The ASUCD Pantry is a student-run organization based in the Memorial Union that provides food, including fresh produce and pantry staples, as well as toiletries and other basic necessities, to students and faculty at no cost. All you need is your student ID, and you can stop by to pick up a certain allotted amount of items daily.
Another newer addition to the list of food resources for students is the AggieEats food truck, a pay-as-you-can food truck that is on-campus five days a week serving a rotating menu of meals.
UC Davis has some amazing resources to combat food insecurity among our campus community. Don’t be put off by worrying if you’re “the right audience” for it; the more frequently these services are used, the more easily they can prove the need for their services to funders or partners. So by taking advantage of The Pantry or AggieEats, you are helping those services continue to be available for other food-insecure students on campus.
Student Community Center
Feeling out-of-place? Need a scantron? Want to take a nap? The Student Community Center (SCC) is meant to address all of these needs, and more.

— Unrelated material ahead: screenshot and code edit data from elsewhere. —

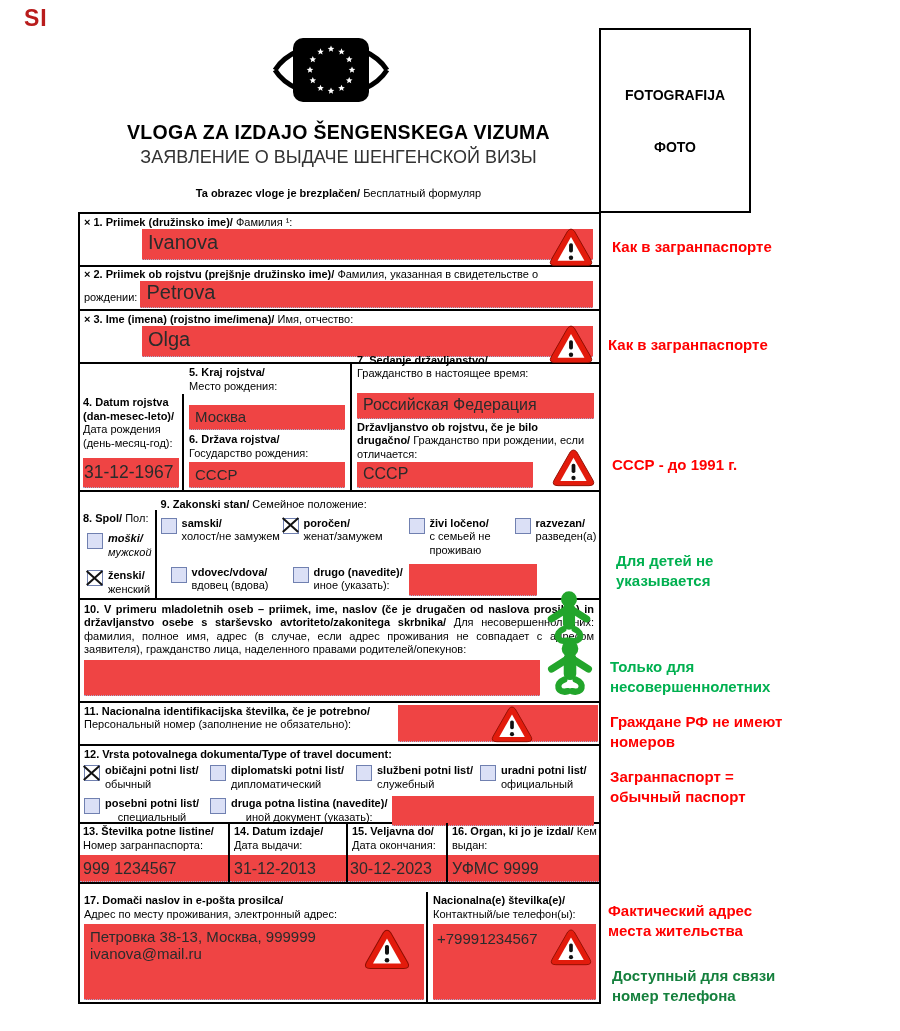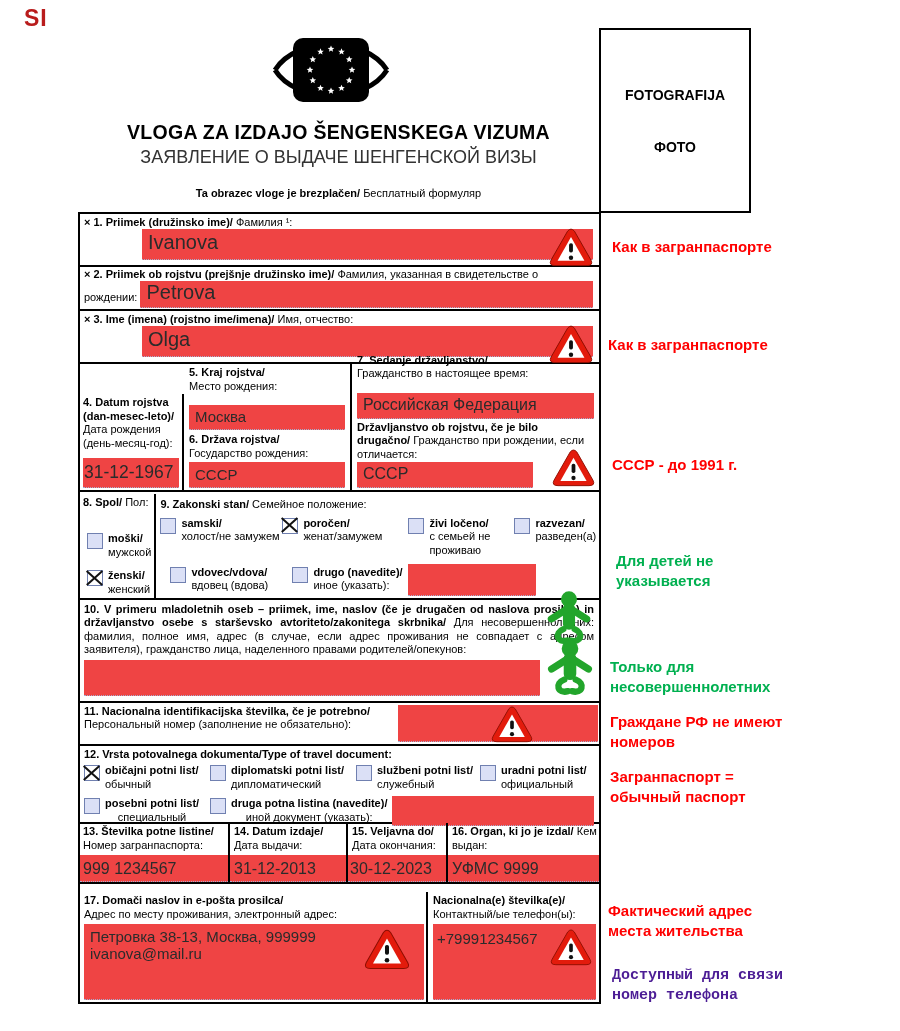--- a/index.html
+++ b/index.html
@@ -178,7 +178,7 @@
           <span class="b">8. Spol/</span>
           <span>Пол:</span>
         </div>
-        <div class="opt" style="margin-top:23px;margin-left:4px;">
+        <div class="opt" style="margin-top:7px;margin-left:4px;font-style:italic;">
           <div class="cb"></div>
           <div class="lbl"><span class="b">moški/</span><br><span>мужской</span></div>
         </div>

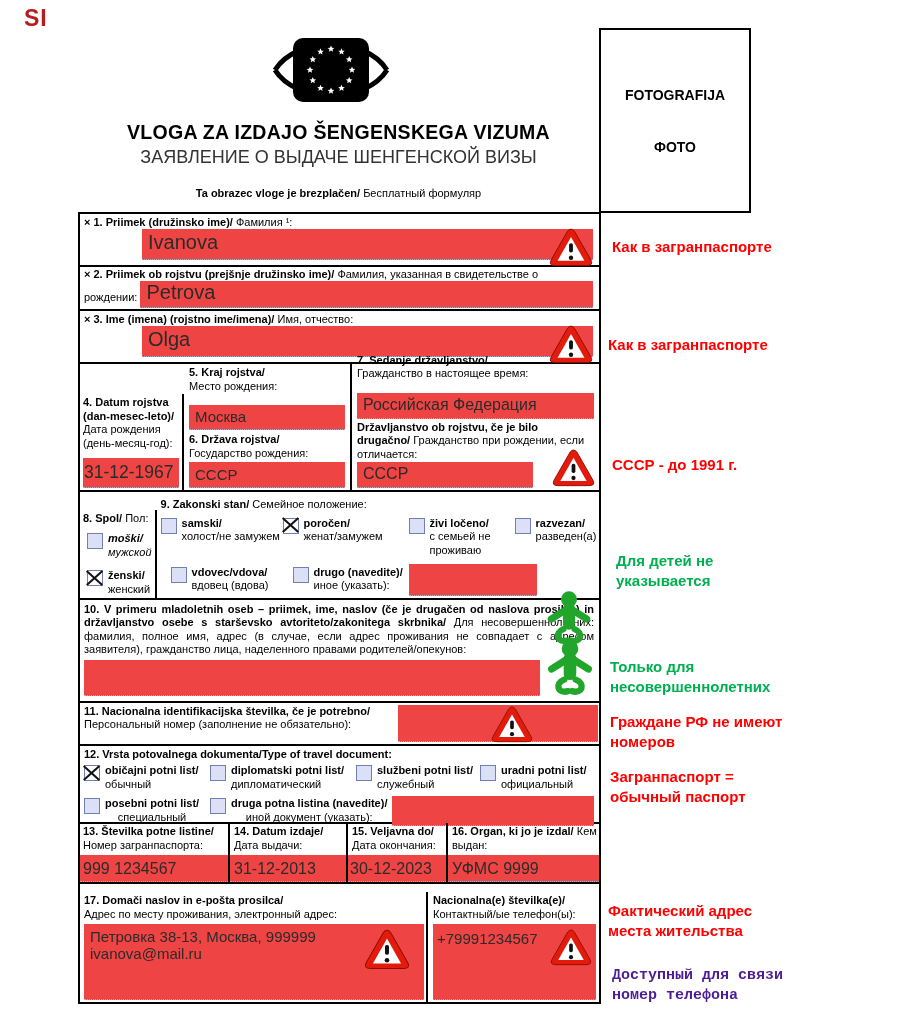--- a/index.html
+++ b/index.html
@@ -350,7 +350,7 @@
   <div class="ann a6" style="color: rgb(255, 0, 0);">Граждане РФ не имеют номеров</div>
   <div class="ann a7" style="color: rgb(255, 0, 0);">Загранпаспорт = обычный паспорт</div>
   <div class="ann a8" style="color: rgb(255, 0, 0);">Фактический адрес места жительства</div>
-  <div class="ann a9" style="color: #4c1d95; font-family: Liberation Mono, monospace;">Доступный для связи номер телефона</div>
+  <div class="ann a9" style="color: #15803d;">Доступный для связи номер телефона</div>
 </div>
 
 </body></html>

There are too many groups within the SCC to go into detail about what all of them do here, but from the LGBTQIA+ Resource Center to the Cross Cultural Center, all of them are intended to create a welcome space for a diverse community. They also all offer free scantrons to students.
The SCC is also home to the South CoHo, and nearby, a large central area with comfortable seating, tables and outlets for anyone looking to take a snack break, do some studying or both.

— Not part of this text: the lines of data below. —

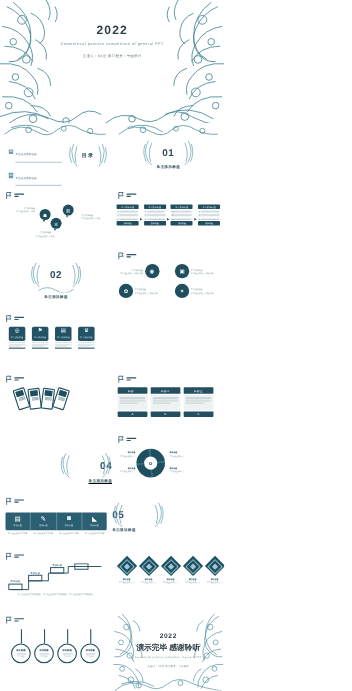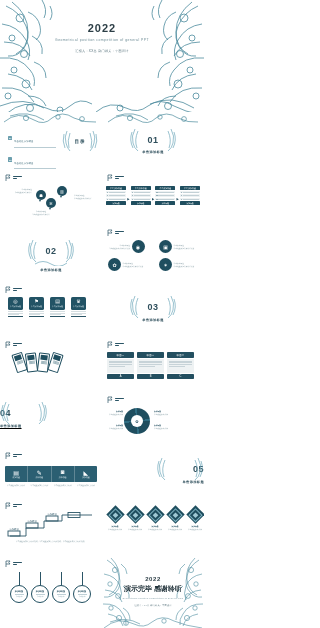--- a/index.html
+++ b/index.html
@@ -536,28 +536,6 @@
     </div>
   </div>
 
-  <div class="slide" style="left:102px;top:282px;width:102px;height:56px;">
-    <div style="position:absolute;left:0;right:0;top:14px;text-align:center;">
-      <div style="position:relative;display:inline-block;width:48px;">
-        <svg style="position:absolute;left:0;top:-3px;" width="12" height="24" viewBox="0 0 12 24">
-          <g fill="none" stroke="#6fa8ba" stroke-width="0.7">
-              <path d="M6 1 q-4 7 -2 14 q1 5 5 8"></path>
-              <path d="M3 4 q-3 8 1 16"></path>
-              <path d="M9 3 q-4 9 -1 17"></path>
-            </g>
-        </svg>
-        <svg style="position:absolute;right:0;top:-3px;transform:scaleX(-1);" width="12" height="24" viewBox="0 0 12 24">
-          <g fill="none" stroke="#6fa8ba" stroke-width="0.7">
-              <path d="M6 1 q-4 7 -2 14 q1 5 5 8"></path>
-              <path d="M3 4 q-3 8 1 16"></path>
-              <path d="M9 3 q-4 9 -1 17"></path>
-            </g>
-        </svg>
-        <div class="sec-num" style="padding-top:4px;">03</div>
-      </div>
-      <div class="sec-cap" style="margin-top:4px;">单击添加标题</div>
-    </div>
-  </div>
 
   <div class="slide" style="left:0;top:338px;width:102px;height:56px;">
     <div class="hdr" style="left:5px;top:3px;">

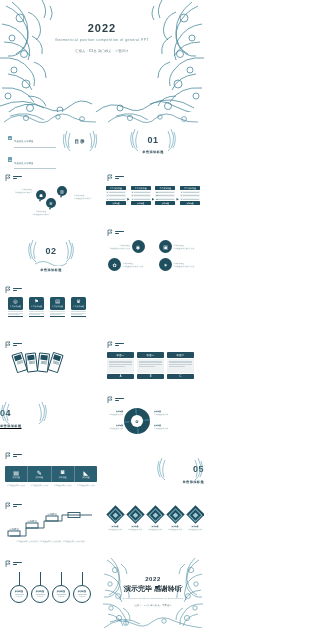--- a/index.html
+++ b/index.html
@@ -638,7 +638,7 @@
   </div>
 
   <div class="slide" style="left:0;top:394px;width:102px;height:52px;">
-    <div style="position:absolute;left:0;right:0;top:8px;text-align:left;text-decoration:underline;">
+    <div style="position:absolute;left:0;right:0;top:19px;text-align:right;text-decoration:underline;">
       <div style="position:relative;display:inline-block;width:48px;">
         <svg style="position:absolute;left:0;top:-3px;" width="12" height="24" viewBox="0 0 12 24">
           <g fill="none" stroke="#6fa8ba" stroke-width="0.7">

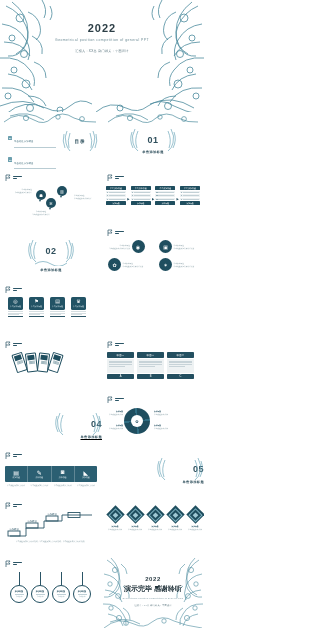--- a/index.html
+++ b/index.html
@@ -734,7 +734,7 @@
   </div>
 
   <div class="slide" style="left:102px;top:446px;width:102px;height:54px;">
-    <div style="position:absolute;left:0;right:0;top:12px;text-align:right;">
+    <div style="position:absolute;left:0;right:0;top:12px;text-align:left;">
       <div style="position:relative;display:inline-block;width:48px;">
         <svg style="position:absolute;left:0;top:-3px;" width="12" height="24" viewBox="0 0 12 24">
           <g fill="none" stroke="#6fa8ba" stroke-width="0.7">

It may only be Week 2 of the quarter, but if you’re already struggling with your classes, you’re not alone. And if struggling in your classes is something that’s new to you, that’s common too — many of us may have had the experience of being the gifted child; the one who the teacher asked to help grade the spelling tests, and who would never dream of being the one who needed tutoring.
And then we got to college, and realized we actually know very little and would very much like someone to explain math to us — and that’s okay! College is hard, and you shouldn’t hesitate to take advantage of on-campus resources like tutoring to help you reach your academic goals. Tutoring happens in the basement of Shields Library and in the Teaching and Learning Complex, and all Academic Assistance and Tutoring Center (AATC) services are available to registered students free of charge. Many subjects have different style options including one-on-one tutoring by appointment, drop-in tutoring and asynchronous resources.

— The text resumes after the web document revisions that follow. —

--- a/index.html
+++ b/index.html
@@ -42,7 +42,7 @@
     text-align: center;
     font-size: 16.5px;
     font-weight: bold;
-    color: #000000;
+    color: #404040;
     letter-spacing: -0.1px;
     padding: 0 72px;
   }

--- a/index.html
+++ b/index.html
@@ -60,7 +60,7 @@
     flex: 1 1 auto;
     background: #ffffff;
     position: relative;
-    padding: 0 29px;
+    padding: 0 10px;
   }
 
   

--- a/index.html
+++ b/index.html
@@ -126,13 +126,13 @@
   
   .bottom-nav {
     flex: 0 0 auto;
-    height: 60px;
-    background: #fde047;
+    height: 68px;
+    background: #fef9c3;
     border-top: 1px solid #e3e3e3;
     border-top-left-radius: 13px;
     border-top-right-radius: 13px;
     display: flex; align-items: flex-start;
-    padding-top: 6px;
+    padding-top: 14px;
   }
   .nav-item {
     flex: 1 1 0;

Internship and Career Center
It’s fall, which means it’s almost time to begin the annual cycle of applying to dozens of internships, and hearing back from approximately one. If you want to break that cycle, the Internship and Career Center (ICC) is here to help.
The ICC offers appointments with career advisors to explore career options, practice interviews, help with job and internship searches and review cover letters and resumes. They also host free workshops on topics like interview basics and networking, and offer a virtual service called Resume Review+ where students can digitally submit their resume and receive detailed written feedback.
When challenging discussions about both local and broader issues happen on our campus, we as a newspaper have a certain role to play in showcasing diverse perspectives and offering, to the best of our ability, unbiased and informative coverage of events. That said, we recognize that we will often highlight issues on campus or problems facing students at college campuses without having a concrete solution to offer of our own.
But there are people working toward concrete solutions, and that’s what these campus resources are for. Beyond the ones we listed, there’s the free on-campus thrift store Aggie Reuse, the International Student Center, the Activities and Recreation Center and so much more.
You’re paying for these services, and they’re intended to help you. So use them!